Техническим результатом предложенного изобретения является экспрессионный вектор pBMS10, предназначенный для клонирования и экспрессии белок-кодирующих генов в клетках E. coli. Плазмида pBMS10 содержит ориджин репликации pBR322 и ген резистентности к канамицину. Для температуро- и АИ-зависимой экспрессии рекомбинантных белков в векторе содержатся luxR2 и luxI гены под контролем собственных промоторов, изолированные из хромосомальной ДНК A. logei K18-44. Ниже гена luxI находится участок SEQ ID NO 1, обеспечивающий инициацию транскрипции и трансляции встраиваемого в экспрессионный вектор целевого гена. SEQ ID NO 1 включает в себя промотор PBMS (нуклеотиды 1-54 SEQ ID NO 1) с полностью палиндромным lux-боксом (нуклеотиды 1-20) и консенсусной последовательностью -10 (нуклеотиды 42-47). За промотором PBMS в плазмиде расположены консенсусная последовательность Шайна-Дальгарно (нуклеотиды 109-115), старт-кодон (нуклеотиды 121-123). На фигуре 1 приведена карта экспрессионного вектора pBMS10.

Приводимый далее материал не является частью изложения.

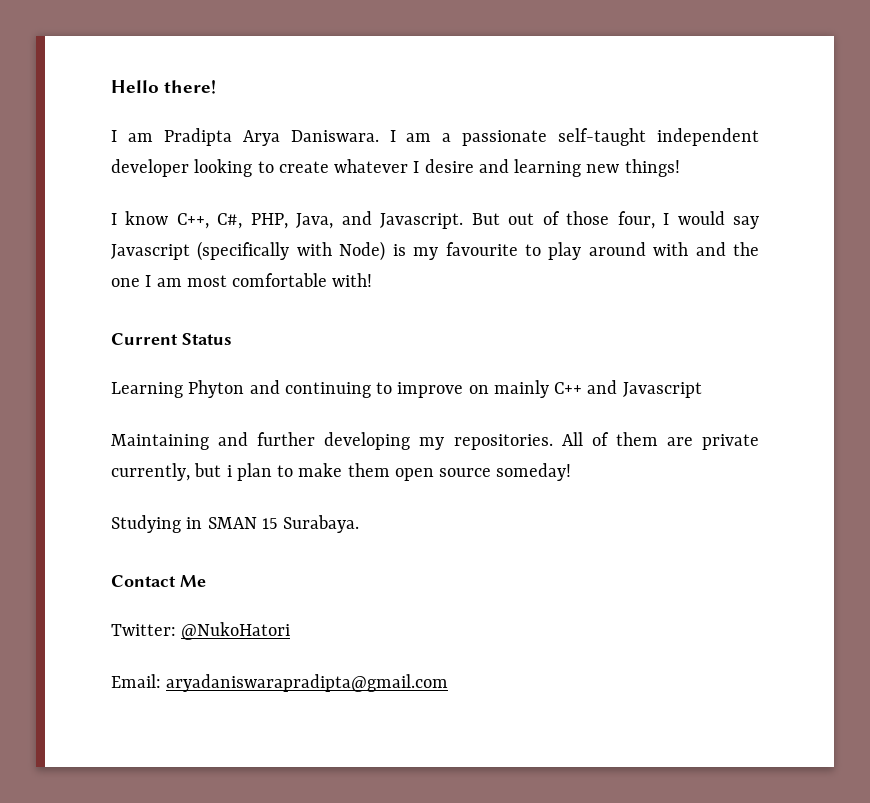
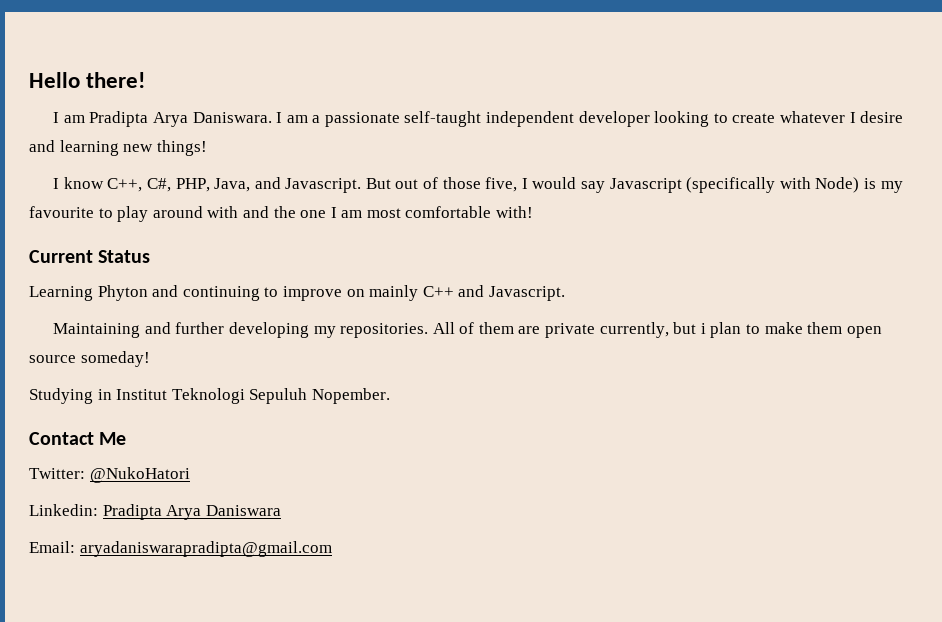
- But out of those four, I would say Javascript (specifically with Node) is my favourite to play around with and the one I am most comfortable with!
+ But out of those five, I would say Javascript (specifically with Node) is my favourite to play around with and the one I am most comfortable with!
- Learning Phyton and continuing to improve on mainly C++ and Javascript
+ Learning Phyton and continuing to improve on mainly C++ and Javascript.
- Studying in SMAN 15 Surabaya.
+ Studying in Institut Teknologi Sepuluh Nopember.
+ Linkedin: Pradipta Arya Daniswara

За счет присутствия гена luxI под контролем LuxR2-регулируемого промотора, а также за счет свойств LuxR2, LuxI и PBMS продуценты на основе данного вектора обладают двумя режимами индукции: автоиндукция при температуре культивирования 22°C и индукция посредством экзогенного добавления 3OxoC6-HSL при температурах не выше 30°C. Данный вектор также обладает низким базовым уровнем экспрессии в условиях отсутствия индукции и способностью к отключению уже запущенной индукции при повышении температуры до 37°C, за счет чего появляется возможность зафиксировать определенное количество целевого белка в клетке.
Пример:
Для апробации изобретения в вектор pBMS10 был встроен ген, кодирующий GFP с His-tag меткой, в качестве целевого. Клетки E. coli MC1061 были трансформированы полученной плазмидой pBMS10-gfpHis. Культуры клеток E. coli MC1061 pBMS10-gfpHis выращивали до OD≈0,5 при 37°C, 200 об/мин в жидкой питательной среде LB в объеме 24 мл и делили на 2 части. К половине культуры добавляли 3OxoC6-HSL до концентрации 1 мкМ. Затем клетки с АИ и без него делили на 4 части по 3 мл и инкубировали при 22, 30, 33, 37°C, 200 об/мин. Через 1 час и через 20 часов были отобраны пробы для оценки экспрессии GFP с помощью флюорометрии и денатурирующего гель-электрофореза.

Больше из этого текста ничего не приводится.